### WORK ORDER
The expected output is exactly the lines below, starting at the line with "(462, 136) none" and ending at the line with "(329, 492) none", both included; no other line belongs in it.

### RECORDS SUPPLIED
***

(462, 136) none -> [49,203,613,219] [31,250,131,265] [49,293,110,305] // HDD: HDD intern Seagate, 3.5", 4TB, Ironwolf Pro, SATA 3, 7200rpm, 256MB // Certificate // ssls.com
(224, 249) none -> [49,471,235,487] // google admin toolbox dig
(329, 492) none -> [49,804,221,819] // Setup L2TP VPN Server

***

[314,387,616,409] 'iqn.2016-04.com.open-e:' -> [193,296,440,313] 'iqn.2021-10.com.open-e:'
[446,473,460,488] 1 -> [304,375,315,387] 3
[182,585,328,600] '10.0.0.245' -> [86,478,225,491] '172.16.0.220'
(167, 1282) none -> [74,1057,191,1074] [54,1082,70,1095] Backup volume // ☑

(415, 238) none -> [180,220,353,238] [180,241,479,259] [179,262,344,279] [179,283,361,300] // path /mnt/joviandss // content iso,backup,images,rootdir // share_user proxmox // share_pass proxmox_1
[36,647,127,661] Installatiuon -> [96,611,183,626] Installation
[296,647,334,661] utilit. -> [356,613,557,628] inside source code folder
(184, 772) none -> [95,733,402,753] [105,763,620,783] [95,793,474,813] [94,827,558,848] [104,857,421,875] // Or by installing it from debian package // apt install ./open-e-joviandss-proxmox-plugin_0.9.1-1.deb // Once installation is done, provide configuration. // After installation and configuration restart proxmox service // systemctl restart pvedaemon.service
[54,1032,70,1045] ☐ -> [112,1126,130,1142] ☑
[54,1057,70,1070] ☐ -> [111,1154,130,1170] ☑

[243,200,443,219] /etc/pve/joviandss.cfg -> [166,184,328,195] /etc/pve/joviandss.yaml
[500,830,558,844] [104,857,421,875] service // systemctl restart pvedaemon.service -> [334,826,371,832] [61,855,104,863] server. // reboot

***

### REPLY TO THE EXERCISE
(462, 136) none -> [49,203,613,219] [31,250,131,265] [49,293,110,305] // HDD: HDD intern Seagate, 3.5", 4TB, Ironwolf Pro, SATA 3, 7200rpm, 256MB // Certificate // ssls.com
(224, 249) none -> [49,471,235,487] // google admin toolbox dig
(329, 492) none -> [49,804,221,819] // Setup L2TP VPN Server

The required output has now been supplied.